Ao tratar da safra 23/24, Alves afirma que a grande variável foi a falta de chuvas no Mato Grosso. “Isso provocou mudanças muito grandes nas perspectivas para o agronegócio em 2024. Devemos ter perdas, e até mesmo redução de área em soja”.

O analista aponta que o atraso na plantação de soja, provocada pela falta de chuva, não é um problema propriamente para o grão. Mas afeta bastante a produção de milho, que tem uma janela de plantação bastante restrita para que o produtor tenha sucesso.

“Com esse atraso na soja, a produção de milho pode recuar entre 10% e 15%. Isso aumenta a cotação do grão, e também os preços da ração animal”, explica Alves. Ele afirma que só será possível ter uma ideia mais clara do cenário em fevereiro.

O Itaú BBA já tem uma projeção mais conservadora sobre a produção de soja em 2023/2024, em relação à Conab e à agência norte-americana USDA. O banco espera 158 milhões de toneladas, contra mais de 162 milhões de toneladas das duas entidades.

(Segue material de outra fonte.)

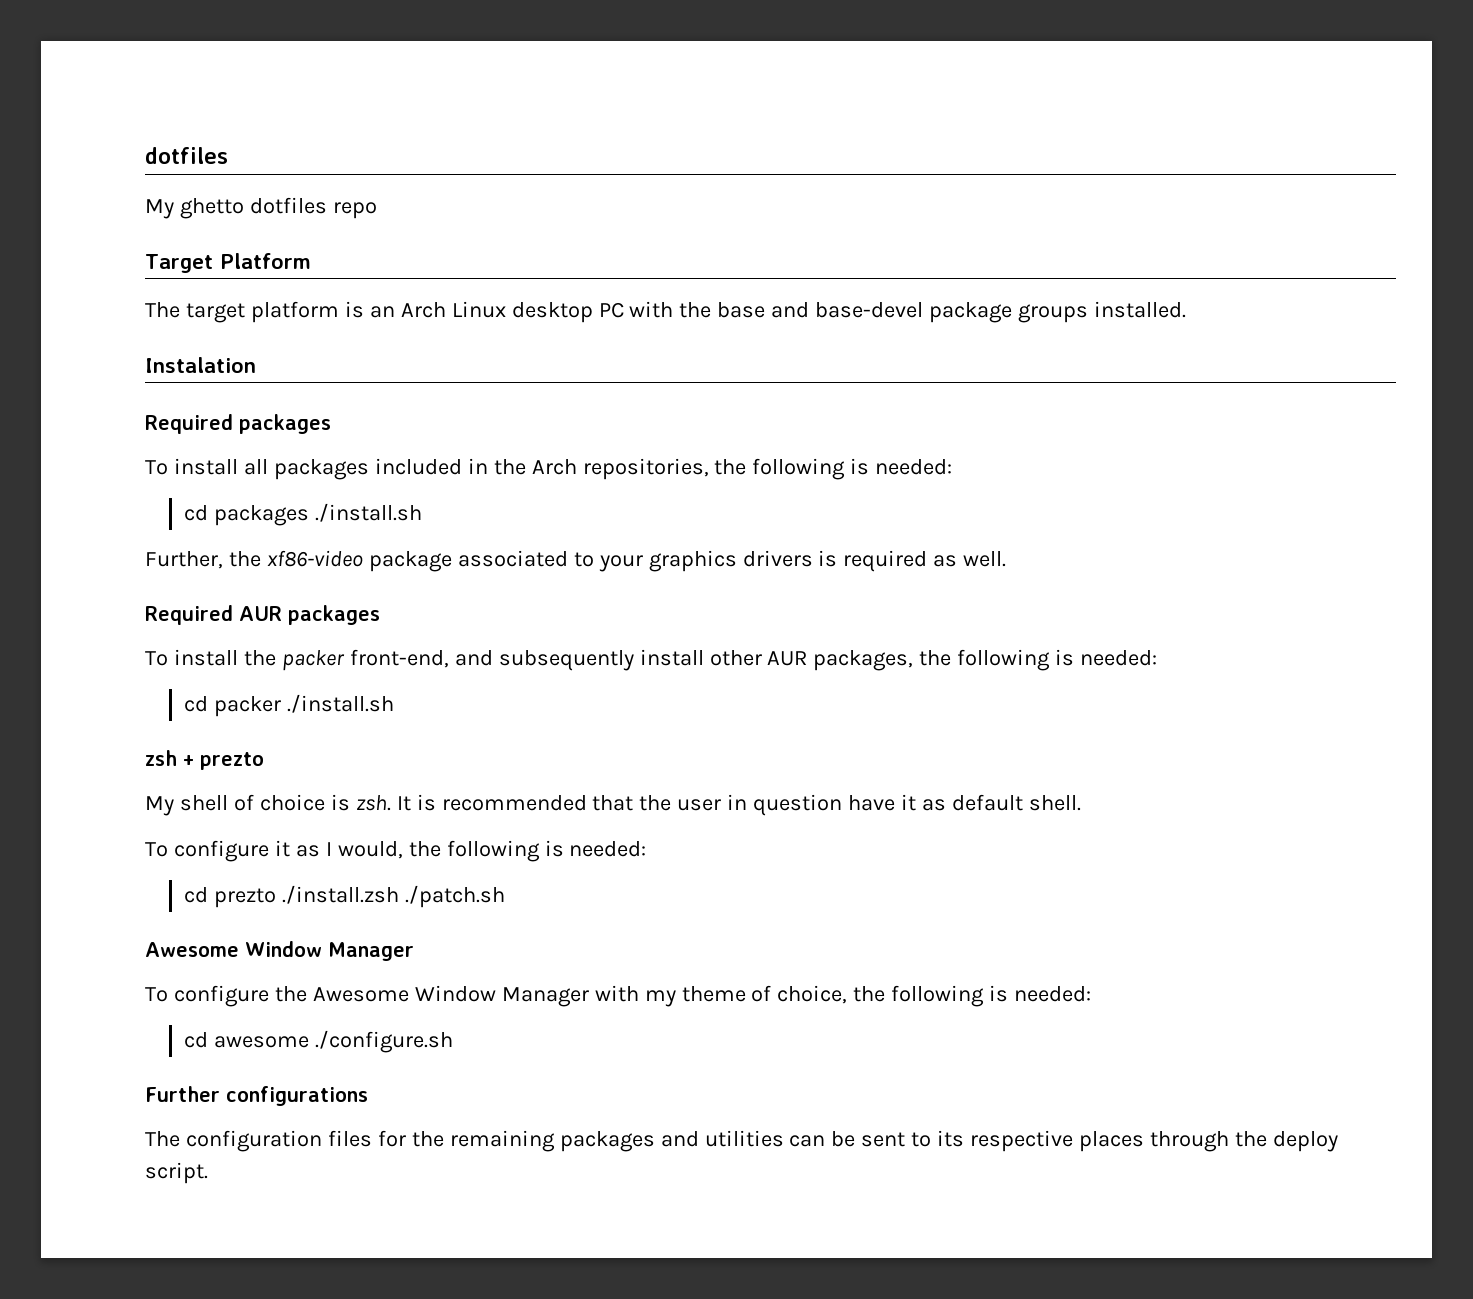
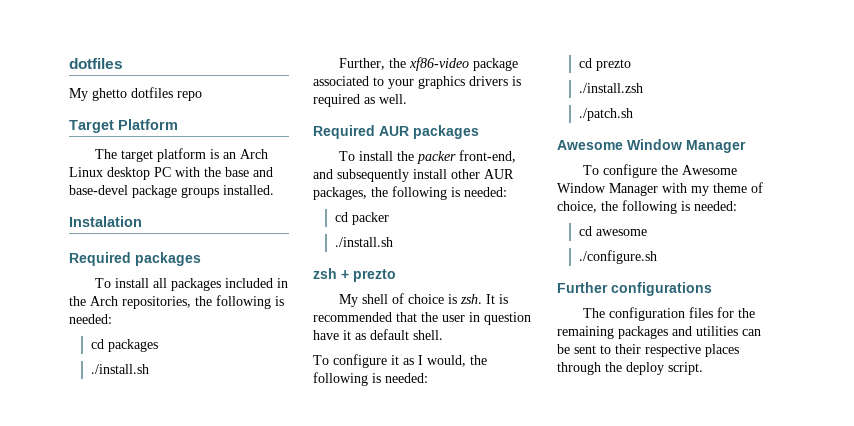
- cd packages ./install.sh
+ cd packages
+ ./install.sh
- cd packer ./install.sh
+ cd packer
+ ./install.sh
- cd prezto ./install.zsh ./patch.sh
+ cd prezto
+ ./install.zsh
+ ./patch.sh
- cd awesome ./configure.sh
+ cd awesome
+ ./configure.sh
- The configuration files for the remaining packages and utilities can be sent to its respective places through the deploy script.
+ The configuration files for the remaining packages and utilities can be sent to their respective places through the deploy script.

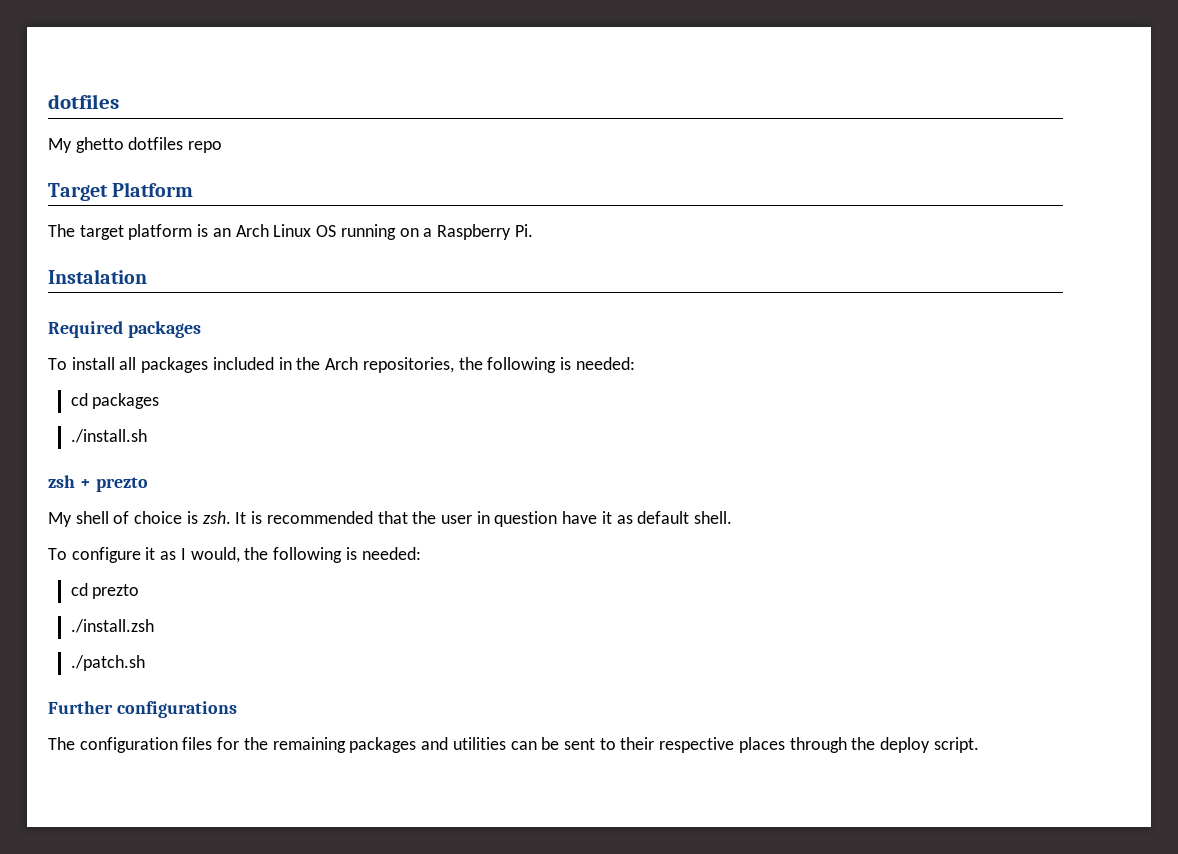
- The target platform is an Arch Linux desktop PC with the base and base-devel package groups installed.
+ The target platform is an Arch Linux OS running on a Raspberry Pi.
- Further, the xf86-video package associated to your graphics drivers is required as well.
- Required AUR packages
- To install the packer front-end, and subsequently install other AUR packages, the following is needed:
- cd packer
- ./install.sh
  ./patch.sh
- Awesome Window Manager
- To configure the Awesome Window Manager with my theme of choice, the following is needed:
- cd awesome
- ./configure.sh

Esse volume representaria um crescimento de 2% em relação à safra 20222/2023. Ao mesmo tempo, o Itaú BBA mantém a projeção de demanda para o grão, com crescimento de 4%.

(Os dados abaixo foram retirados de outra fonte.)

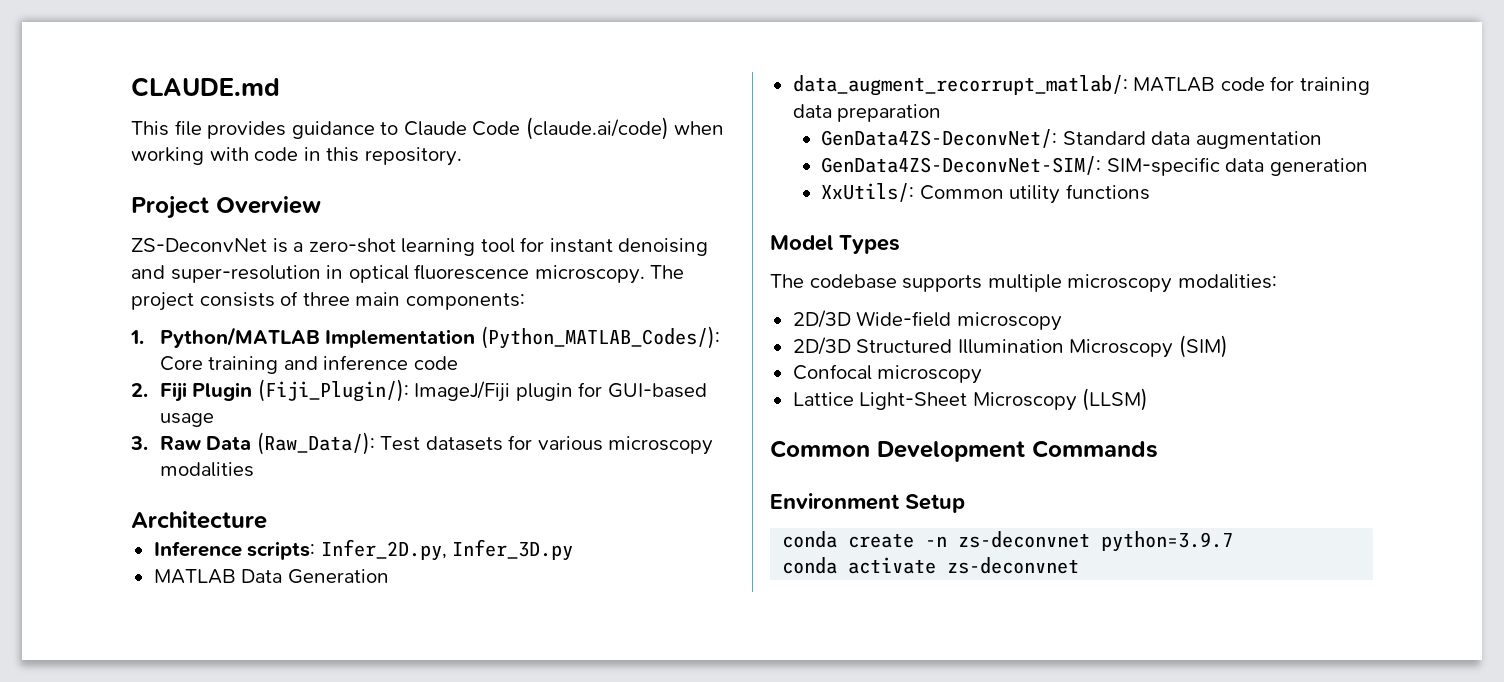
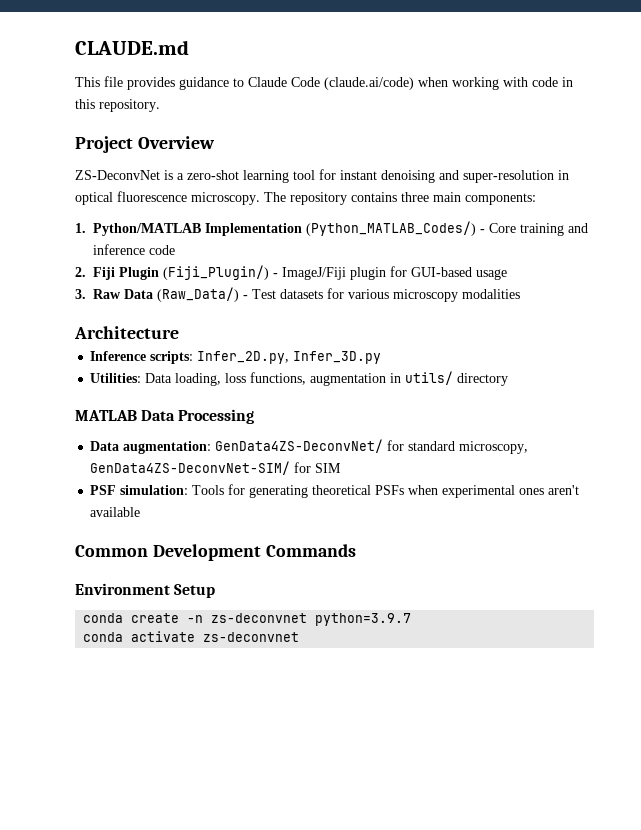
- The project consists of three main components:
+ The repository contains three main components:
- 1. Python/MATLAB Implementation (Python_MATLAB_Codes/): Core training and inference code
+ 1. Python/MATLAB Implementation (Python_MATLAB_Codes/) - Core training and inference code
- 2. Fiji Plugin (Fiji_Plugin/): ImageJ/Fiji plugin for GUI-based usage
+ 2. Fiji Plugin (Fiji_Plugin/) - ImageJ/Fiji plugin for GUI-based usage
- 3. Raw Data (Raw_Data/): Test datasets for various microscopy modalities
+ 3. Raw Data (Raw_Data/) - Test datasets for various microscopy modalities
- MATLAB Data Generation
- data_augment_recorrupt_matlab/: MATLAB code for training data preparation
- GenData4ZS-DeconvNet/: Standard data augmentation
- GenData4ZS-DeconvNet-SIM/: SIM-specific data generation
- XxUtils/: Common utility functions
- Model Types
- The codebase supports multiple microscopy modalities:
- 2D/3D Wide-field microscopy
- 2D/3D Structured Illumination Microscopy (SIM)
- Confocal microscopy
- Lattice Light-Sheet Microscopy (LLSM)
+ Utilities: Data loading, loss functions, augmentation in utils/ directory
+ MATLAB Data Processing
+ Data augmentation: GenData4ZS-DeconvNet/ for standard microscopy, GenData4ZS-DeconvNet-SIM/ for SIM
+ PSF simulation: Tools for generating theoretical PSFs when experimental ones aren't available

“Esse cenário depende essencialmente de uma retomada das chuvas no Mato Grosso agora em dezembro. Os mapas meteorológicos mostram que vai acontecer”, afirma Francisco Queiroz, analista do Itaú BBA.

Mesmo com a expectativa de produção menor no Brasil e nos Estados Unidos, as cotações da soja não devem ter altas relevantes. Isso por conta da Argentina, que com as chuvas trazidas pelo El Niño, deve quase dobrar sua produção em relação a 22/23.

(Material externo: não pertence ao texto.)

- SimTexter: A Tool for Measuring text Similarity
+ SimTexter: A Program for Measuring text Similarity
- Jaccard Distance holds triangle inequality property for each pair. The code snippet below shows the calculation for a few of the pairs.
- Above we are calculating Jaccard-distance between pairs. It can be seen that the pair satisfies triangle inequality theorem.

A produção mundial de soja, pelas projeções do banco, deve crescer 6% na safra 23/24, enquanto o aumento do consumo estimado é de 5%.

No milho, o Itaú BBA uma redução de 10% na produção brasileira. No entanto, o balanço mundial de oferta e demanda não deve ser alterado, já que Estados Unidos e principalmente a Argentina vão suprir essa oferta.

“Mas em relação aos preços, estamos no meio de uma recuperação. Nos últimos meses, o preço da saca no Brasil já aumentou entre R$ 6 e R$ 7”, afirma Queiroz.

Apesar do cenário desafiador para o milho, Annelise Izumi, analista do Itaú BBA que segue o segmento de etanol, afirma que nos próximos anos, boa parte da demanda por milho virá da indústria de combustíveis.

“Os Estados Unidos têm um programa de incentivo para construção de plantas de etanol de milho. Aqui no Brasil, já temos algumas em construção. No longo prazo, será sem dúvida uma boa oportunidade para os produtores”, diz Izumi.

Para o segmento de proteína animal, esta alta do milho já começa a pressionar os resultados, especialmente em aves.

Segundo levantamento do Itaú BBA, em novembro, o spread para os avicultores, que consiste na diferença entre custo de produção e preço do frango vivo, voltou a ficar negativo, após três meses positivos.

Os criadores de suínos também começam a sentir os efeitos do aumento de custos, com os spreads caindo de 10% para 6% em um espaço de três meses.

“Além da cotação dos grãos, os avicultores ainda devem ficar atentos à gripe aviária. É um risco que deve continuar a ser monitorado em 2024. Para os suínos, a exportação é um caminho, já que a China não tem aumentado sua produção, e a demanda é crescente”, afirma César Castro Alves.

Programa Reverte

O diretor de Agronegócios do Itaú BBA, Pedro Fernandes, fez um balanço do Programa Reverte, uma parceria com a Syngenta para recuperar solos degradados.

“Já liberamos R$ 950 milhões em crédito para este programa, e estamos correndo para atingir R$ 1 bilhão antes do final do ano”, afirma Fernandes.

O Reverte foi uma iniciativa desenvolvida pelo banco e pela Syngenta em 2019, e o início da sua implementação ocorreu em 2021. Os agricultores têm acesso a crédito para comprar insumos e reverter a degradação do solo e torná-lo produtivo novamente.

Segundo Fernandes, o Reverte já permitiu a conversão de 158 mil hectares de solos degradados. “Essa área é equivalente a 8% da área desmatada do país”, afirma.